1. Je suis heureux de pouvoir vous rencontrer aujourd’hui, 24 mai, car c’est un jour particulier, profondément inscrit dans mon cœur et dans ma mémoire. Les visites des Délégations bulgares que, depuis le début de mon ministère comme Évêque de Rome, j’ai eu la joie de recevoir au Vatican le 24 mai de chaque année, ont été pour moi d’agréables occasions de rencontres non seulement avec la noble Nation bulgare, mais aussi avec l’Église orthodoxe de Bulgarie et avec Votre Sainteté, en la personne des Évêques qui La représentaient.

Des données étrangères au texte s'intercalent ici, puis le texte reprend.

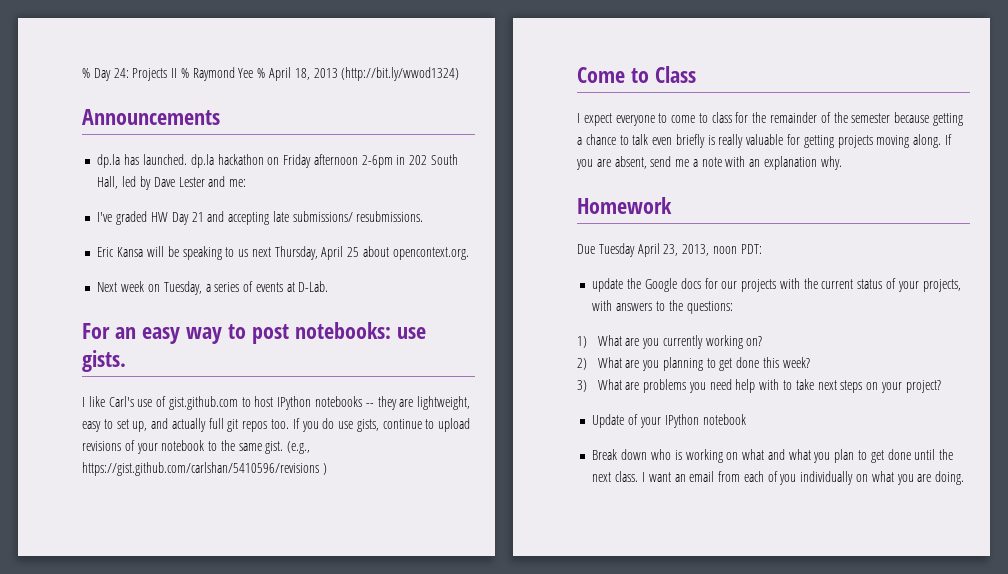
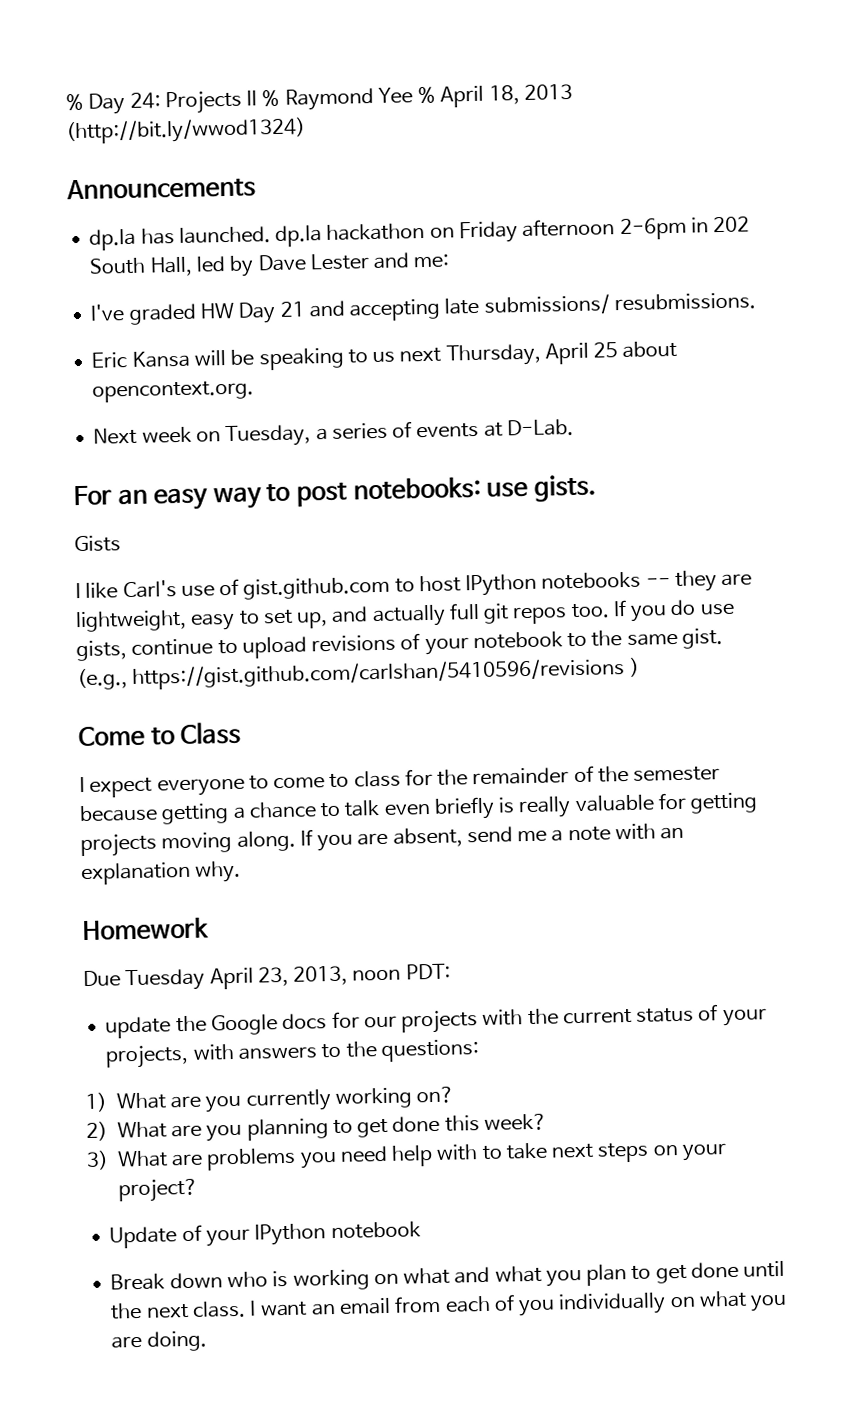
+ Gists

Aujourd’hui, le Seigneur nous permet de nous rencontrer personnellement et d’échanger le «baiser de paix». Je suis reconnaissant à Votre Sainteté et au Saint-Synode pour la disponibilité avec laquelle ils m’ont permis de réaliser un profond désir, que je nourrissais depuis longtemps dans mon cœur. Je viens à vous avec des sentiments d’estime pour la mission que l’Église orthodoxe de Bulgarie accomplit, et j’entends lui témoigner respect et considération pour son engagement au service de son peuple.
2. Au long des siècles, malgré des situations historiques complexes et parfois hostiles, l’Église que guide aujourd’hui Votre Sainteté a su annoncer avec persévérance l’incarnation du Fils unique de Dieu et sa résurrection. À chaque génération, elle a retransmis la Bonne Nouvelle du salut. Aujourd’hui encore, en ce début du troisième millénaire, elle continue, avec des forces renouvelées, à témoigner du salut que le Seigneur offre à chaque personne, proposant à toutes l’espérance qui ne déçoit pas et dont notre monde a profondément besoin.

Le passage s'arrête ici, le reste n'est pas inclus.